MEB’in paylaştığı bilgilere göre kursa katılacak tüm öğrencilerin ilk başta 8 saatlik işçi sağlığı ve iş güvenliği eğitiminden geçeceği program kapsamında çocuklar eğitim alabilecekler; elektrik-elektronik, metal, mobilya ve iç mekan tasarımı, yiyecek-içecek hizmetleri, bilişim, el sanatları, gıda teknolojileri ile grafik ve fotoğraf, tarım ve radyo-televizyon alanlarını seçebilecek.
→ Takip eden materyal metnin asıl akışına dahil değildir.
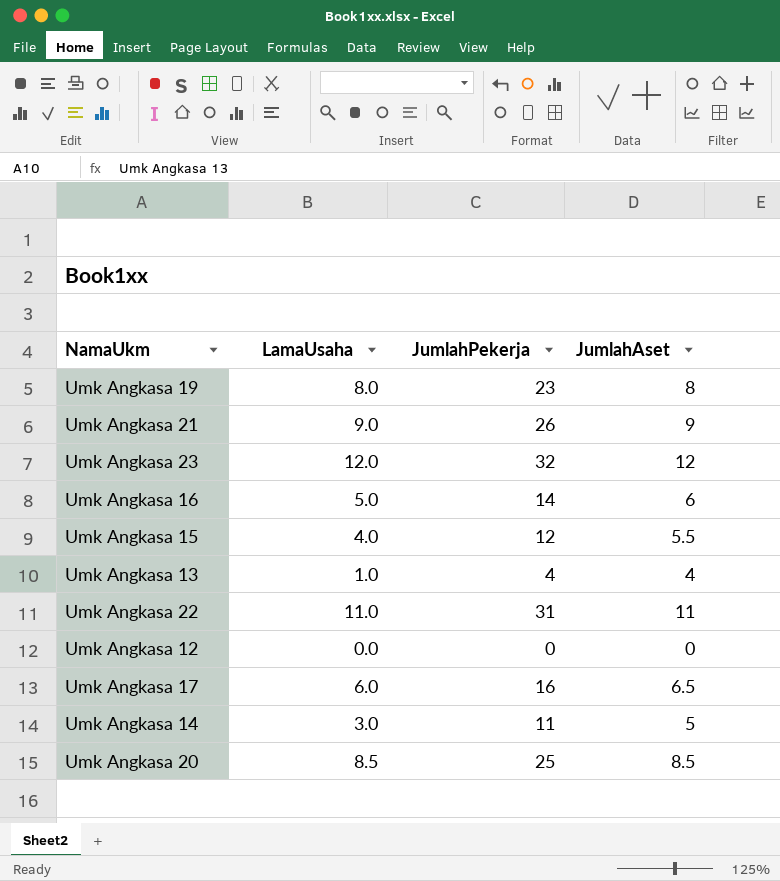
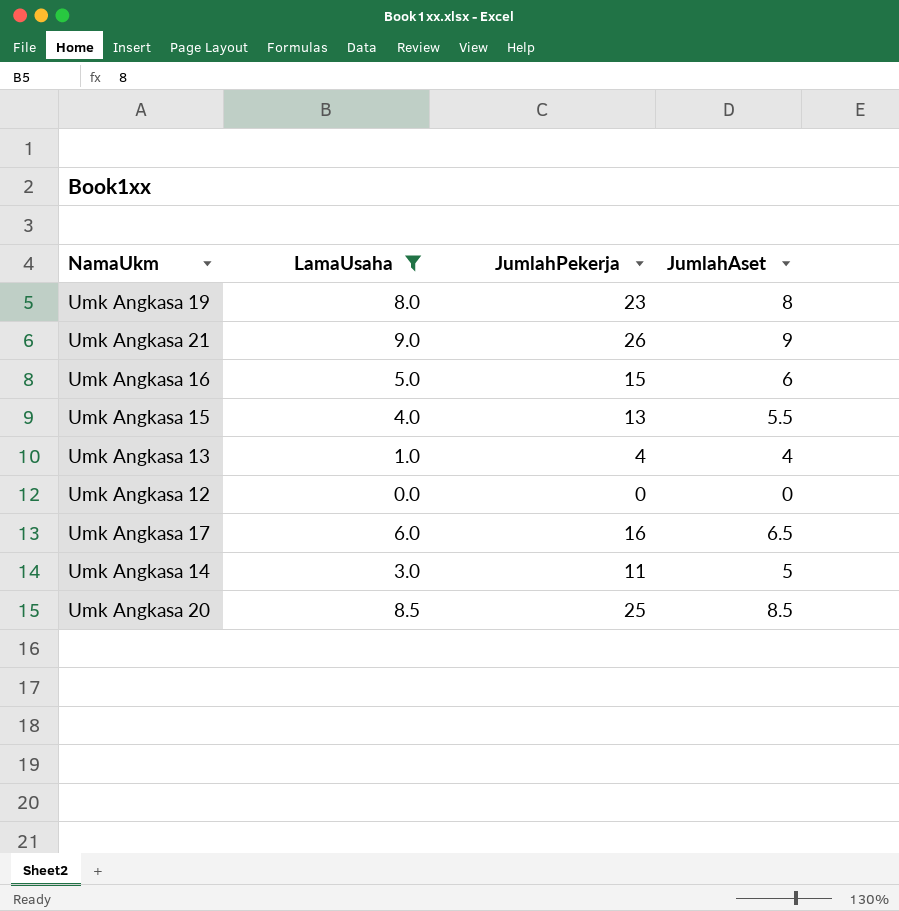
filter: none -> LamaUsaha <= 9.0
Umk Angkasa 16 | JumlahPekerja: 14 -> 15
Umk Angkasa 15 | JumlahPekerja: 12 -> 13

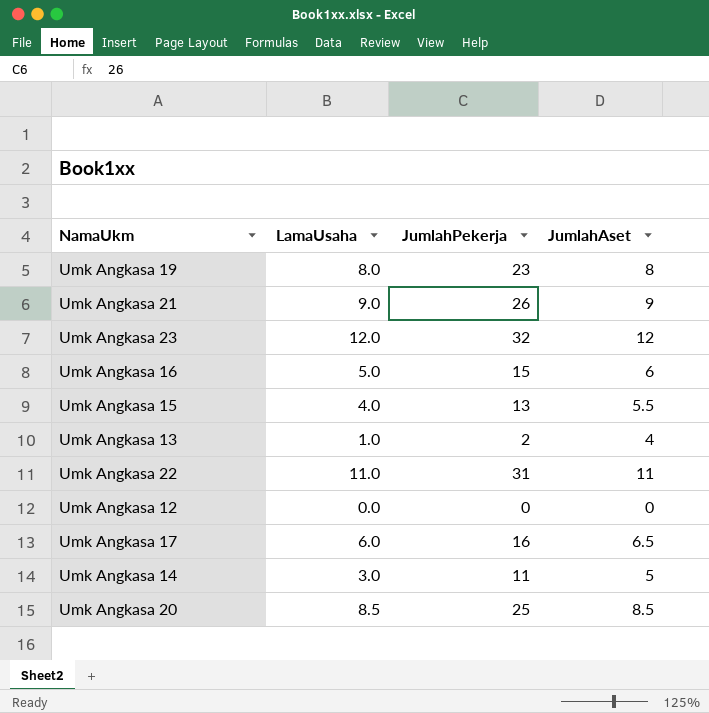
filter: LamaUsaha <= 9.0 -> none
Umk Angkasa 13 | JumlahPekerja: 4 -> 2

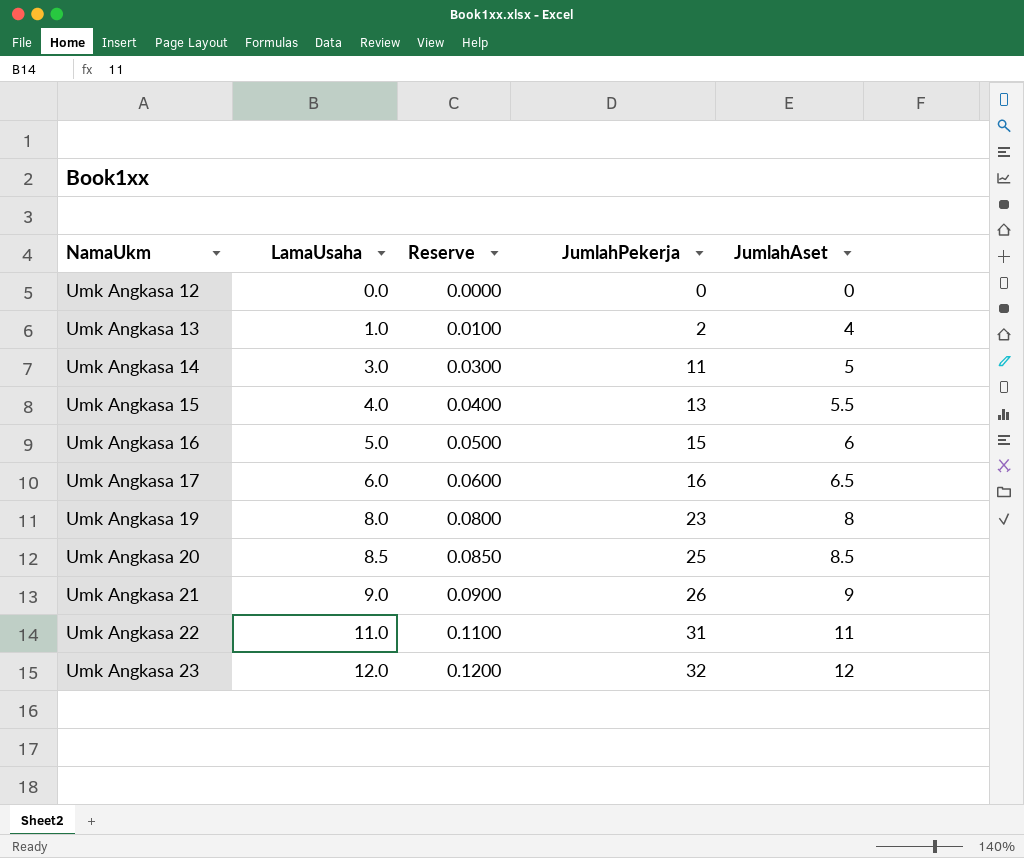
row order: none -> NamaUkm ascending
column Reserve | formula: none -> [LamaUsaha] * 0.01

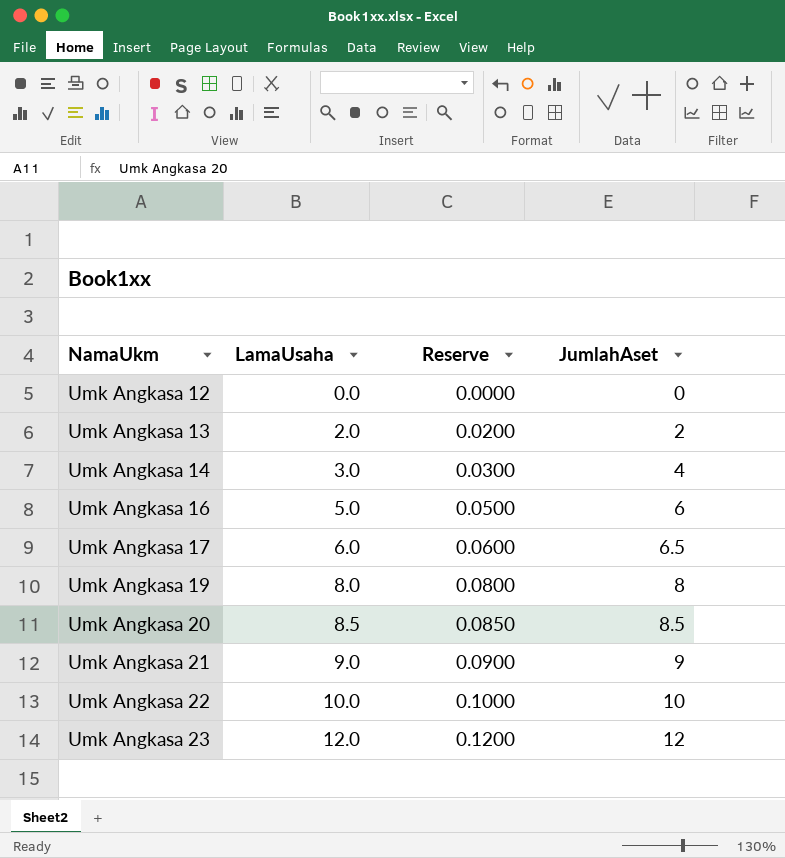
column JumlahPekerja | position: 4 -> none
row Umk Angkasa 15: 4.0 | 0.0400 | 13 | 5.5 -> none
Umk Angkasa 13 | LamaUsaha: 1.0 -> 2.0
Umk Angkasa 13 | Reserve: 0.0100 -> 0.0200
Umk Angkasa 13 | JumlahAset: 4 -> 2
Umk Angkasa 14 | JumlahAset: 5 -> 4
Umk Angkasa 22 | LamaUsaha: 11.0 -> 10.0
Umk Angkasa 22 | Reserve: 0.1100 -> 0.1000
Umk Angkasa 22 | JumlahAset: 11 -> 10

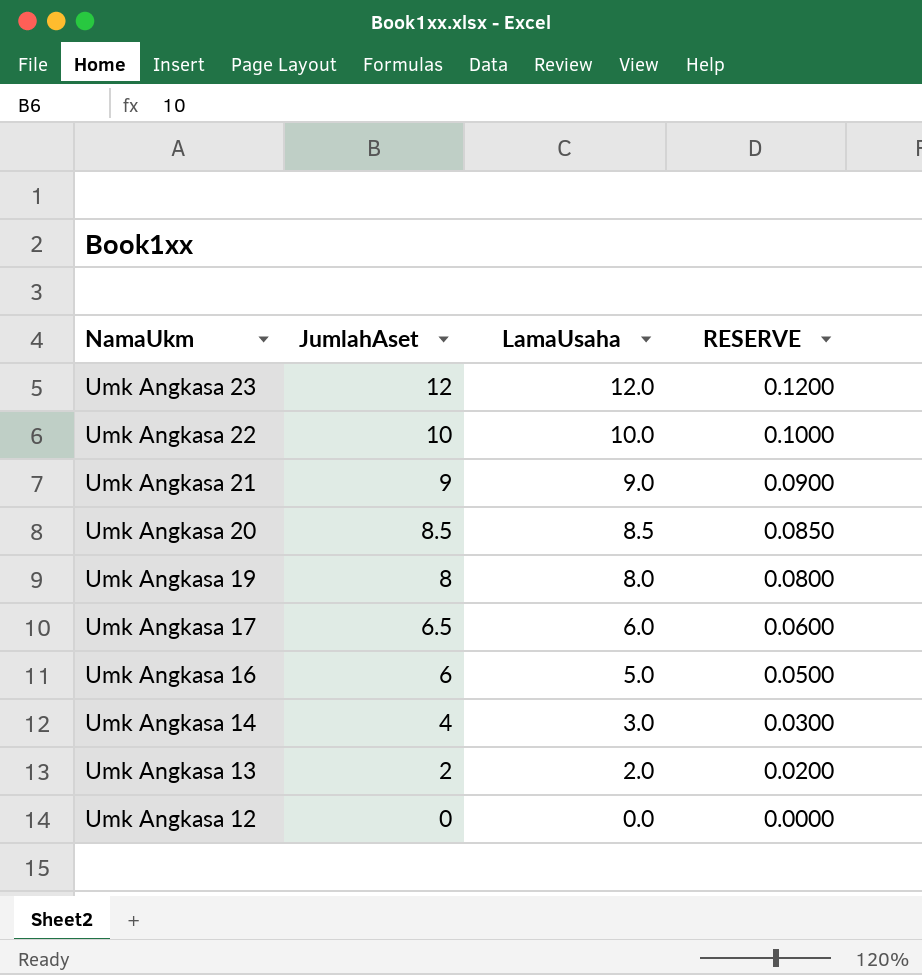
row order: NamaUkm ascending -> NamaUkm descending
column JumlahAset | position: 4 -> 2
column name: Reserve -> RESERVE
Meslek liselerinde açılacak kursların tamamlanmasının ardından öğrencilere modül başarı belgesi verilecek ve belgeler, öğrencinin e-Portfolyosu’na işlenecek.
Ayrıca, MEB Bakanı Yusuf Tekin’in imzasıyla paylaşılan “Türkiye Yüzyılı Maarif Modeli” uygulamasına ilişkin genelgede yer alan bilgilere göre 2024-2025 eğitim öğretim yılında meslek liseleri bünyesinde ortaokullar açılarak çocukların “mesleki eğitim alması” sağlanacak. Fakat yeni eğitim öğretim yılına sayılı günler kalmışken uygulamanın nasıl ve ne şekilde ilerleyeceği ise henüz bilinmiyor.
Mesleki eğitimlerin ilköğretim sıralarına indirilmesini ve bu eğitimlerin yaratabileceği sorunları Öğrenci Veli Derneği (Veli-Der) İzmir Başkanı Necati Kalafat ve Eğitim-Sen 2 No’lu Şube Başkanı Zeliha Danyeli ile konuştuk.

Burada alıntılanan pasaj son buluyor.